What limits should I expect on a free API?

Limits vary by provider but often include reduced daily/monthly call quotas, limited concurrency, and delayed data freshness. Review the provider’s rate-limit policy and test in your deployment region.

Can I use free APIs in production?

Yes for low-volume or non-critical paths, provided you incorporate caching, retries, and fallback logic. For mission-critical systems, evaluate paid tiers for SLAs and enhanced support.

How do I secure API keys for free tiers?

Store keys in environment-specific vaults, avoid client-side exposure, and rotate keys periodically. Use proxy layers to inject keys server-side when integrating client apps.

Are free APIs reliable for historical data needs?

Some free APIs provide robust historical endpoints, but completeness and retention policies differ.

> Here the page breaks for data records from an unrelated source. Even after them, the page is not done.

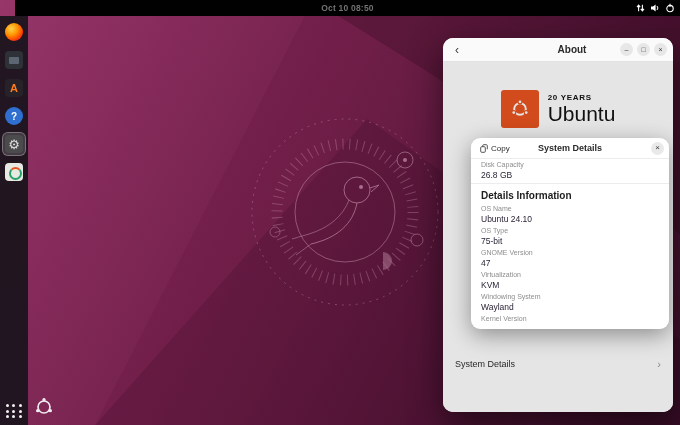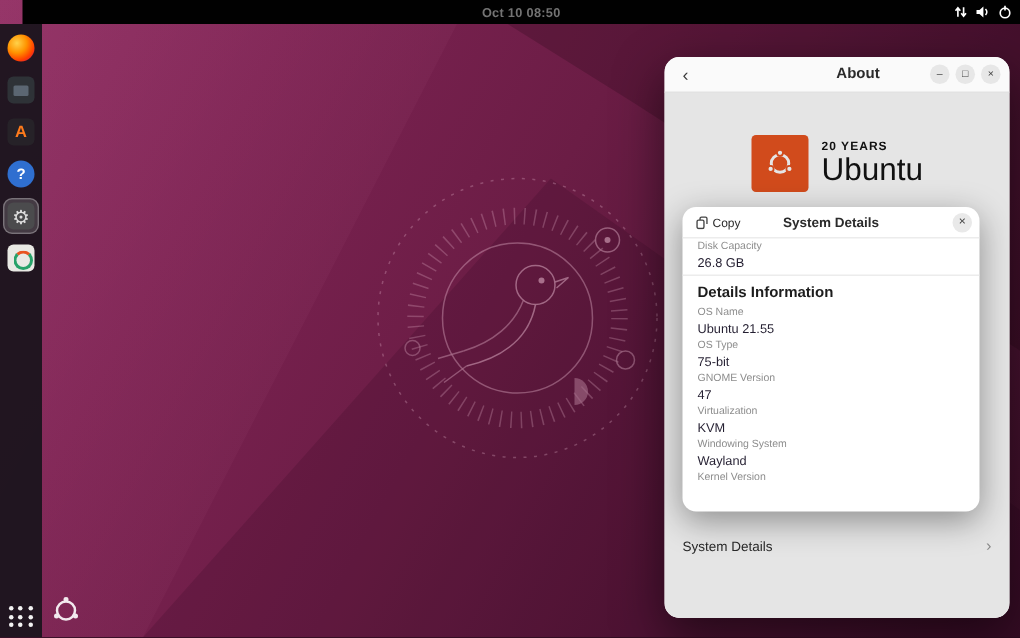--- a/index.html
+++ b/index.html
@@ -76,37 +76,37 @@
   .logo-square svg { width: 20px; height: 20px; }
   .logo-years { font-size: 8px; font-weight: bold; letter-spacing: 0.7px; color: #131313; }
   .logo-brand { font-size: 21px; color: #131313; line-height: 23px; }
   .sd-row { position: absolute; left: 12px; right: 12px; top: 294px; height: 16px;
     display: flex; justify-content: space-between; align-items: center;
     font-size: 9px; color: #2e2e2e; }
   .sd-chevron { color: #9a9a9a; font-size: 11px; }
   .dim { position: absolute; inset: 0; background: rgba(0,0,0,0.10); z-index: 5; }
 
   
-  .dialog { position: absolute; left: 12px; top: 100px; width: 198px; background: #ffffff;
+  .dialog { position: absolute; left: 28px; top: 100px; width: 198px; background: #ffffff;
     border-radius: 9px; z-index: 10; overflow: hidden; box-shadow: 0 6px 22px rgba(0,0,0,0.38); }
   .dheader { height: 21px; display: flex; align-items: center; padding: 0 5px;
     position: relative; border-bottom: 1px solid #ececec; }
   .copy-btn { display: flex; align-items: center; gap: 3px; font-size: 8px; color: #2b2b2b;
     padding: 2px 4px; border-radius: 4px; z-index: 2; }
   .dtitle { position: absolute; left: 0; right: 0; text-align: center; font-size: 9px;
     font-weight: bold; color: #2b2b2b; pointer-events: none; }
   .dclose { margin-left: auto; width: 13px; height: 13px; border-radius: 50%; background: #e9e9e9;
     color: #3c3c3c; font-size: 8px; display: flex; align-items: center; justify-content: center;
     line-height: 1; z-index: 2; }
   .drow { padding: 2px 10px 1px; }
   .dlabel { font-size: 7px; color: #8d8d8d; line-height: 8.5px; }
   .dvalue { font-size: 8.5px; color: #241f31; line-height: 10.5px; }
   .ddivider { height: 1px; background: #ececec; margin: 2px 0; }
   .dsection { padding: 4px 10px 2px; font-size: 10px; font-weight: bold; color: #1d1d1d; }
-  .dialog-body { padding-bottom: 16px; }
+  .dialog-body { padding-bottom: 4px; }
 </style>
 </head>
 <body>
 
 <div class="wallpaper">
   <div class="facet facet1"></div>
   <div class="facet facet2"></div>
   <div class="facet facet3"></div>
 
   <svg class="emblem" viewBox="0 0 200 200">
@@ -243,21 +243,21 @@
     <div class="dialog-body">
       <div class="drow">
         <div class="dlabel">Disk Capacity</div>
         <div class="dvalue">26.8 GB</div>
       </div>
       <div class="ddivider"></div>
       <div class="dsection">Details Information</div>
 
       <div class="drow">
         <div class="dlabel">OS Name</div>
-        <div class="dvalue">Ubuntu 21.55</div>
+        <div class="dvalue">Ubuntu 24.10</div>
       </div>
       <div class="drow">
         <div class="dlabel">OS Type</div>
         <div class="dvalue">75-bit</div>
       </div>
       <div class="drow">
         <div class="dlabel">GNOME Version</div>
         <div class="dvalue">47</div>
       </div>
       <div class="drow">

Validate by sampling known events and comparing across providers before depending on the dataset.

How can AI tools help when using free APIs?

AI tools can assist with data cleaning, anomaly detection, and feature extraction, making it easier to derive insight from limited free data. Always verify model outputs and maintain traceability to source calls.

What should I monitor after integrating a free API?

Track request volume, error rates (429/5xx), latency, and data staleness metrics. Set alerts for approaching throughput caps and automate graceful fallbacks to preserve user experience.

Is it legal to store and redistribute data from a free API?

Legal permissions depend on the provider’s terms. Some allow caching for display but prohibit redistribution or commercial resale. Always consult the API’s terms of service before storing or sharing data.

How do I plan for scale from a free tier?

Design with decoupled ingestion, caching, and multi-source redundancy so you can swap to paid tiers or alternative providers without significant refactoring.

Can multiple free APIs be combined?

Yes. Combining multiple sources improves resilience and data quality, but requires normalization, reconciliation logic, and latency-aware merging rules.

Disclaimer

This article is educational and informational only. It does not constitute financial, legal, or investment advice. Evaluate services and make decisions based on your own research and compliance requirements.